Legal Demand to Remove Trump From Ballot Filed in NH

Trump Removal Demand Proposes Public Hearings on Both Evidence and Procedure
WASHINGTON - Aug. 31, 2023 - PRLog -- A formal legal demand has been filed seeking to keep former president Donald Trump off the primary ballot in New Hampshire pursuant to ARTICLE XIV, Section 3, of the U.S. Constitution.

Unlike a growing number of legal scholars who have argued that no further hearings or other steps are required, and also unlike those who support Trump by arguing that his name cannot be removed from the ballot because he has never been convicted of insurrection, this legal petition takes a middle ground based upon another portion of the 14th Amendment.

The same article of the Constitution [ARTICLE XIV] which mandates removal for those who engaged in insurrection also provides that "nor shall any State deprive any person of life, liberty, or property, without due process of law."

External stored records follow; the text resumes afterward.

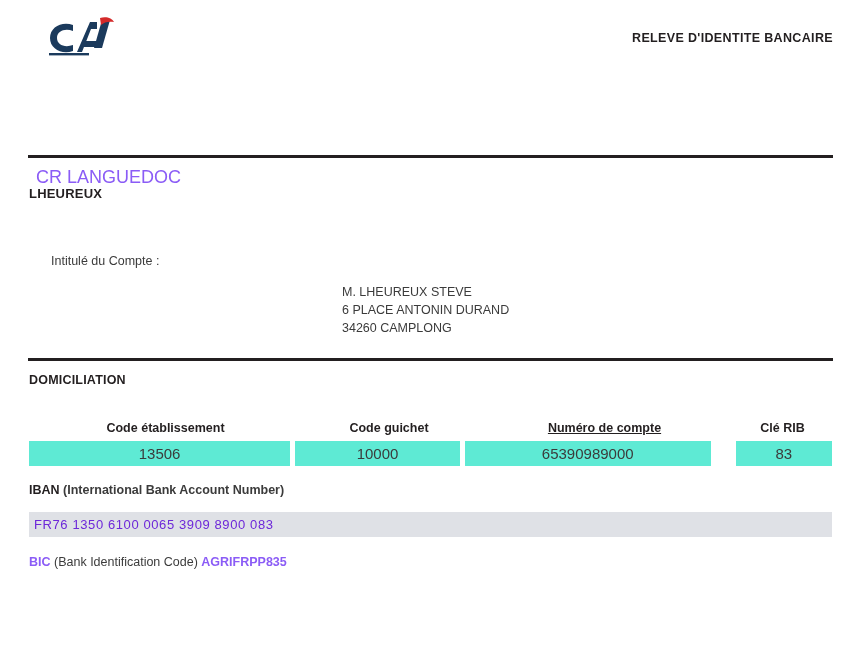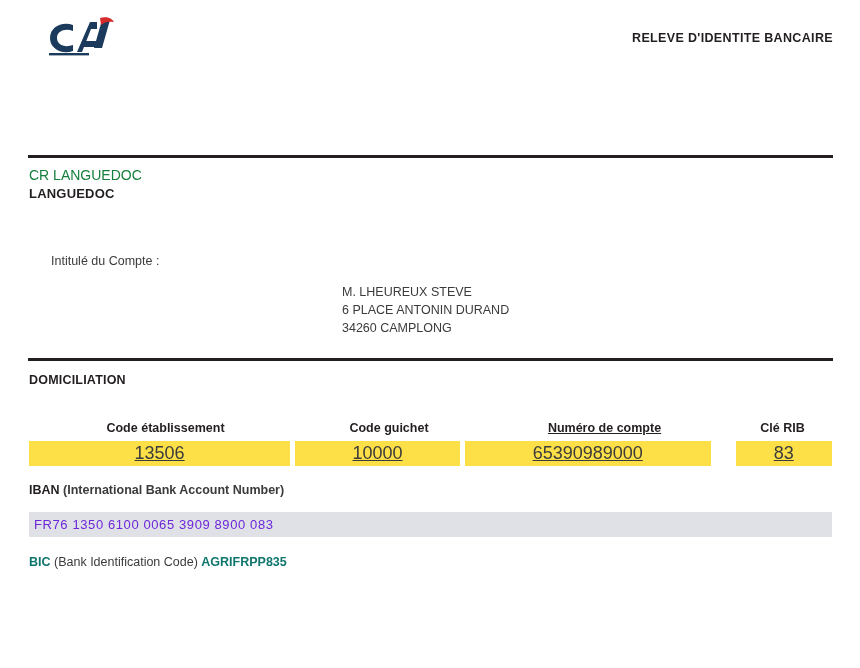"CR LANGUEDOC" .bank-name { color: #15803d -> #8b5cf6; font-size: 14px -> 18px; left: 29px -> 36px }
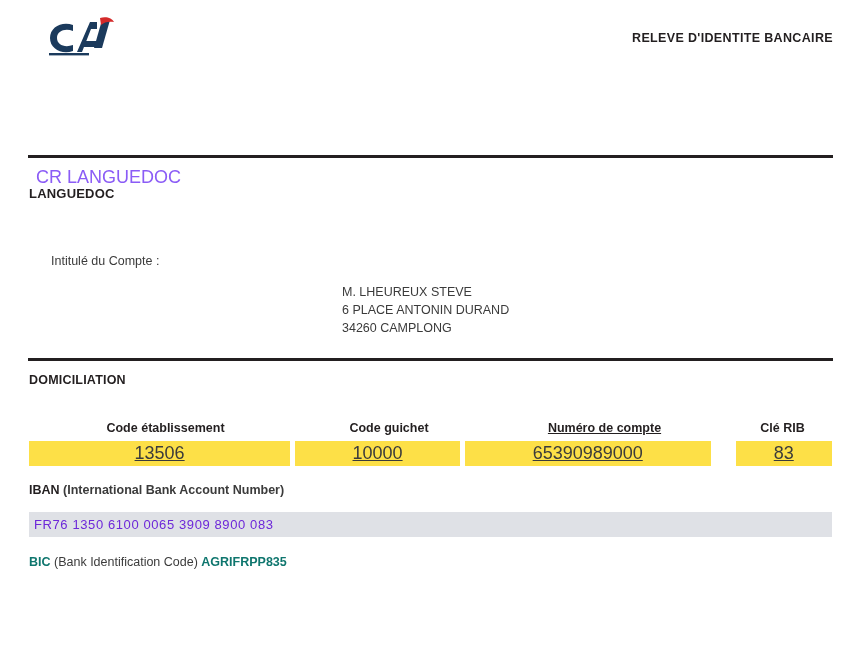"LANGUEDOC" div.branch-name { text: LANGUEDOC -> LHEUREUX }
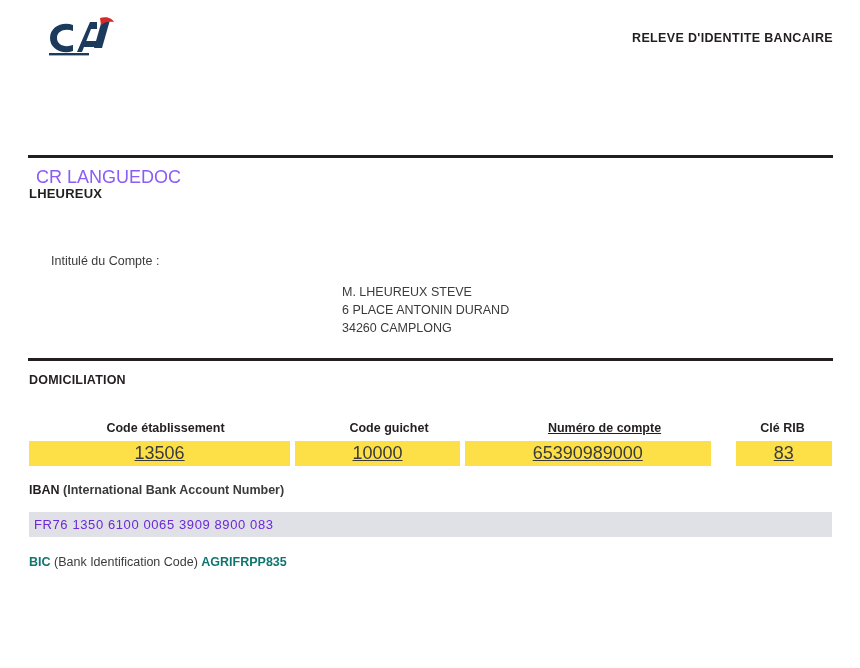"13506" .rib-row .cell { background: #fde047 -> #5eead4; font-size: 18px -> 15px; text-decoration: underline -> none }
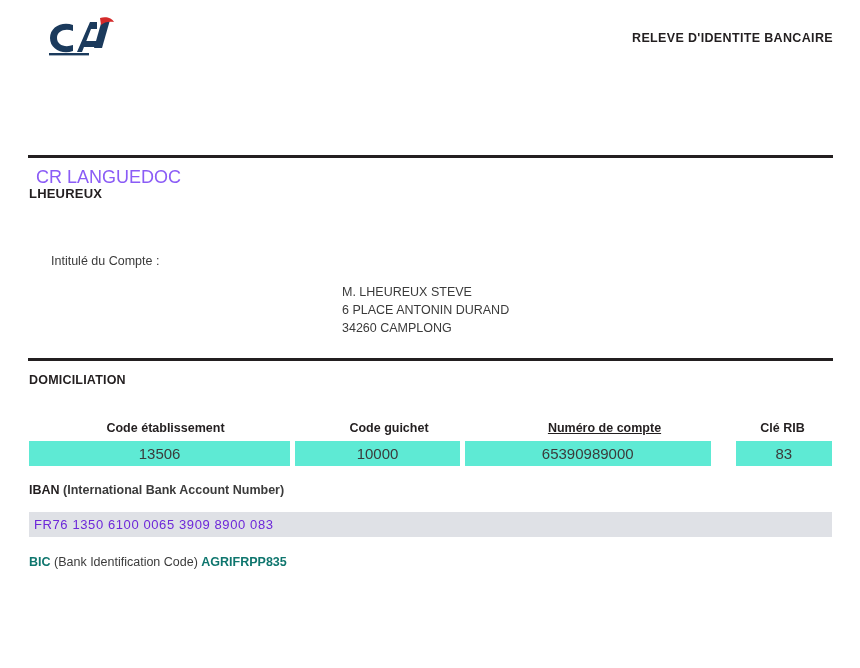"BIC" .bic-line b { color: #0f766e -> #8b5cf6 }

Since under virtually any modern interpretation of this constitutional provision, prohibiting someone from running for office would be to deprive him of "liberty" and/or "property," such a determination would require an adjudicative due process hearing, notes public interest law professor John Banzhaf who has taught the law requiring hearings for over 40 years.

Thus, since the Constitution requires that state officials remove Trump's name from the ballot if he in fact engaged in insurrection, but also that they must first hold a due process hearing, Banzhaf's legal complaint demands that New Hampshire either promptly hold a due process hearing to weigh the evidence against Trump, or simply rule that his name cannot appear on ballots so that he can then promptly get his due process determination in a trial when he appeals that decision to the courts.

To help resolve various legal issues - e.g. what procedural protections would the Trump due process hearing require, what is the standard of proof needed to disqualify Trump under Section 3, etc. - Banzhaf suggests that Secretary of State David Scanlan first hold a non-adjudicative congressional-type hearing during which all interested persons can make offers (tenders) of proof and legal arguments to help formulate the best procedure.

He also warns Scanlan that "denying this Formal Legal Petition without at least holding such a non-adjudicative rulemaking-type hearing - presumably based upon your own inclinations and/or any advice you might receive from other state employees or advisors - would almost certainly give rise to suspicion of unfairness if not bias, and complaints that you did not fully consider the views of all interested persons, failed to take note of key legal and policy arguments, apparently were not aware of key evidence, acted arbitrarily and capriciously, etc."